CODEWITHSUNDEEP
javaregex
v1shnu
v1shnu

Reputation: 2231

Regex to get value between two colon excluding the colons

I have a string like this:

something:POST:/some/path

Now I want to take the POST alone from the string. I did this by using this regex 

:([a-zA-Z]+):

But this gives me a value along with colons. ie I get this:

:POST:

but I need this 

POST

My code to match the same and replace it is as follows:

String ss = "something:POST:/some/path/";
Pattern pattern = Pattern.compile(":([a-zA-Z]+):");
Matcher matcher = pattern.matcher(ss);

if (matcher.find()) {
    System.out.println(matcher.group());
    ss = ss.replaceFirst(":([a-zA-Z]+):", "*");
}
System.out.println(ss);

EDIT:

I've decided to use the lookahead/lookbehind regex since I did not want to use replace with colons such as :*:. This is my final solution.

String s = "something:POST:/some/path/";
String regex = "(?<=:)[a-zA-Z]+(?=:)";

Matcher matcher = Pattern.compile(regex).matcher(s);

if (matcher.find()) {
    s = s.replaceFirst(matcher.group(), "*");
    System.out.println("replaced: " + s);
} 
else {
    System.out.println("not replaced: " + s);
}

Upvotes: 2

Views: 3394

Answers (4)

Sergey Kalinichenko
Sergey Kalinichenko

Reputation: 726479

There are two approaches:

  • Keep your Java code, and use lookahead/lookbehind (?<=:)[a-zA-Z]+(?=:), or
  • Change your Java code to replace the result with ":*:"

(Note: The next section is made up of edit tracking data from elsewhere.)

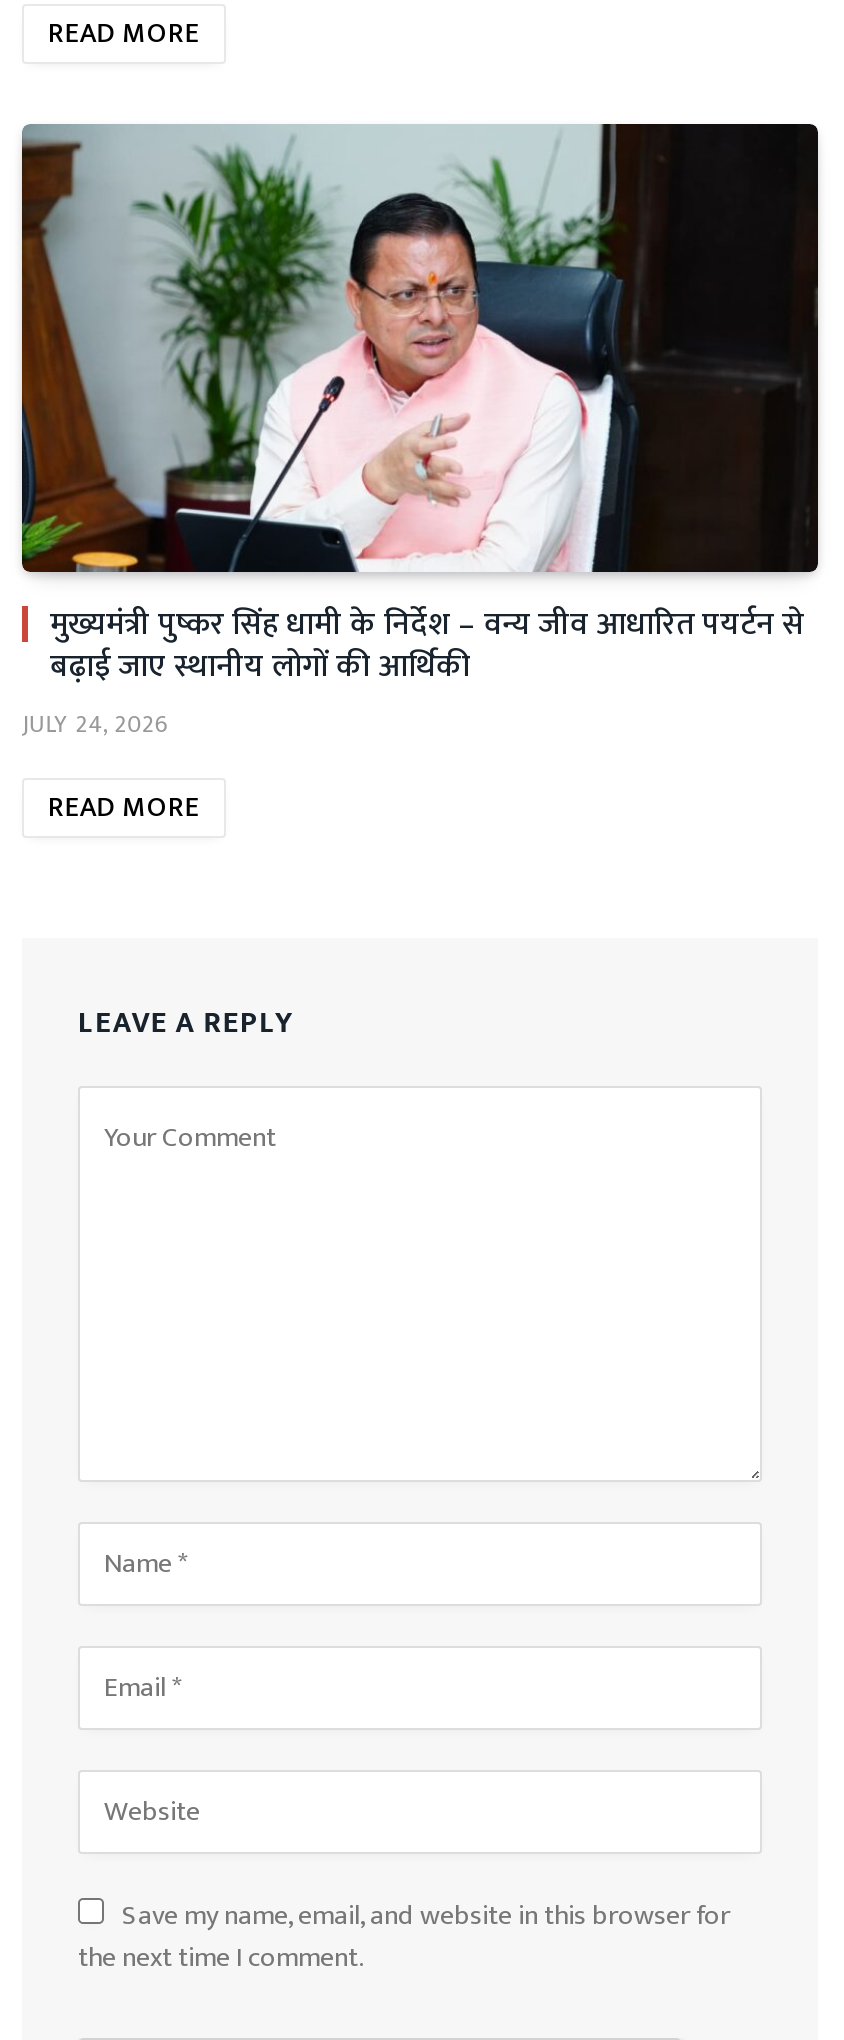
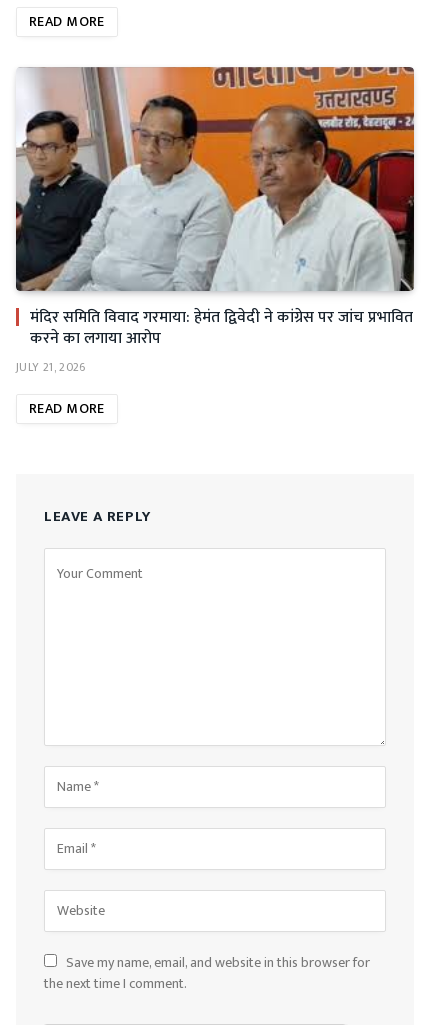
- [image]
- मुख्यमंत्री पुष्कर सिंह धामी के निर्देश – वन्य जीव आधारित पयर्टन से
- बढ़ाई जाए स्थानीय लोगों की आर्थिकी
- JULY 24, 2026
+ [image]
+ मंदिर समिति विवाद गरमाया: हेमंत द्विवेदी ने कांग्रेस पर जांच प्रभावित
+ करने का लगाया आरोप
+ JULY 21, 2026
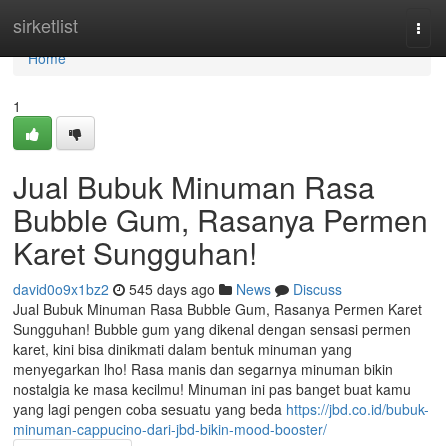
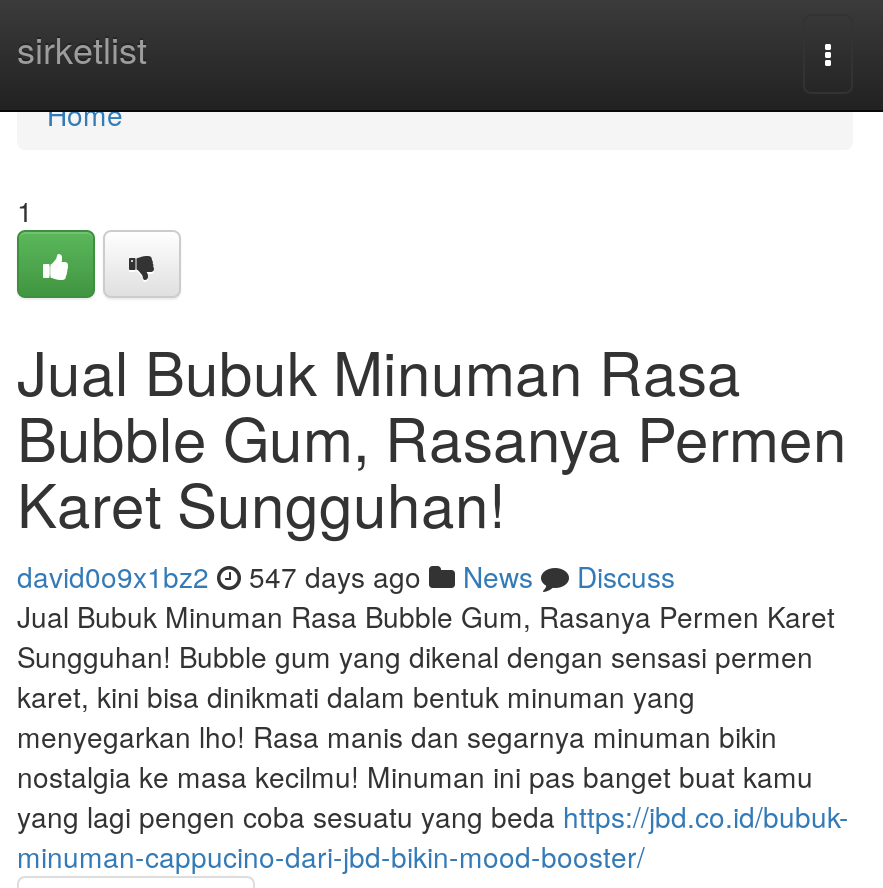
- david0o9x1bz2 545 days ago News Discuss
+ david0o9x1bz2 547 days ago News Discuss
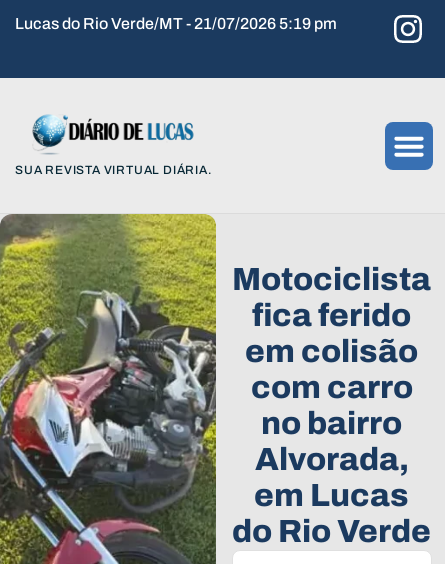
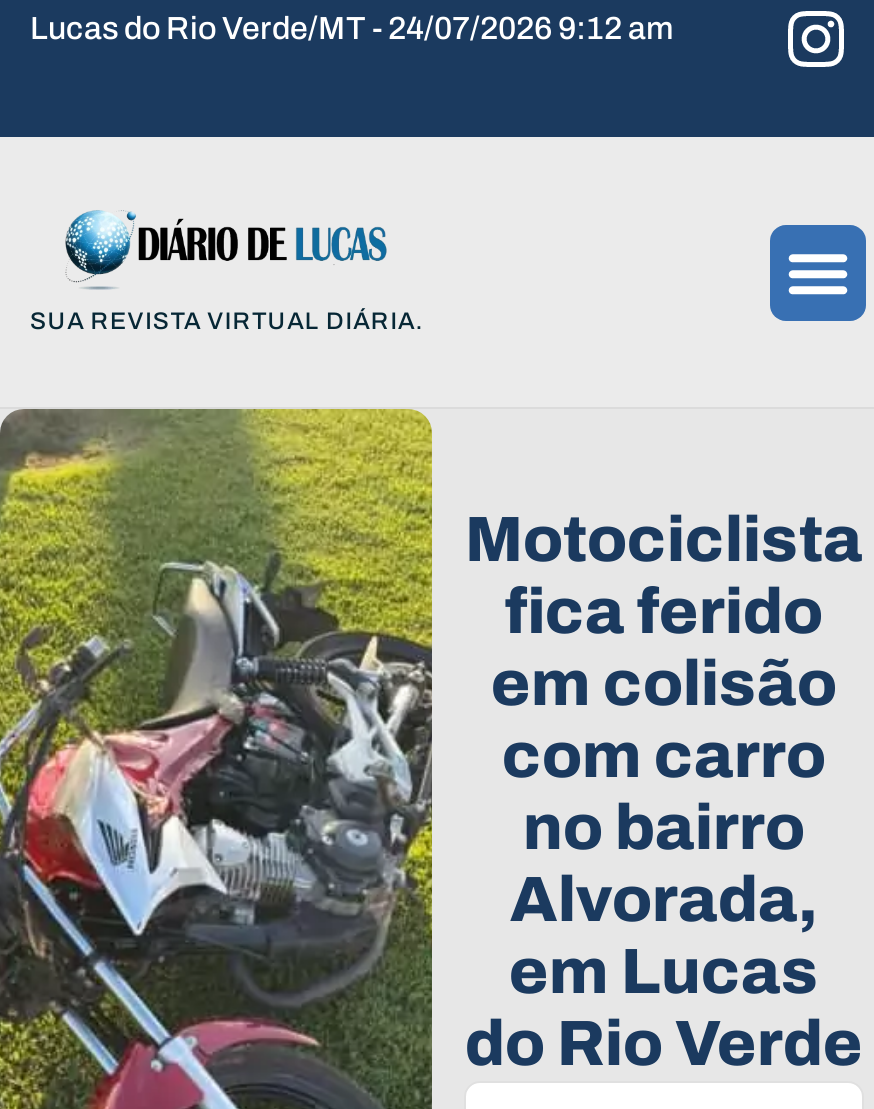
- Lucas do Rio Verde/MT - 21/07/2026 5:19 pm
+ Lucas do Rio Verde/MT - 24/07/2026 9:12 am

Note: You may want to define a String constant for your regex, since you use it in different calls.

Upvotes: 2

Wiktor Stribiżew
Wiktor Stribiżew

Reputation: 626691

UPDATE

Looking at your update, you just need ReplaceFirst only:

String result = s.replaceFirst(":[a-zA-Z]+:", ":*:");

See the Java demo

When you use (?<=:)[a-zA-Z]+(?=:), the regex engine checks each location inside the string for a * before it, and once found, tries to match 1+ ASCII letters and then assert that there is a : after them. With :[A-Za-z]+:, the checking only starts after a regex engine found : character. Then, after matching :POST:, the replacement pattern replaces the whole match. It is totlally OK to hardcode colons in the replacement pattern since they are hardcoded in the regex pattern.

Original answer

You just need to access Group 1:

if (matcher.find()) {
    System.out.println(matcher.group(1));
}

See Java demo

Your :([a-zA-Z]+): regex contains a capturing group (see (....) subpattern). These groups are numbered automatically: the first one has an index of 1, the second has the index of 2, etc.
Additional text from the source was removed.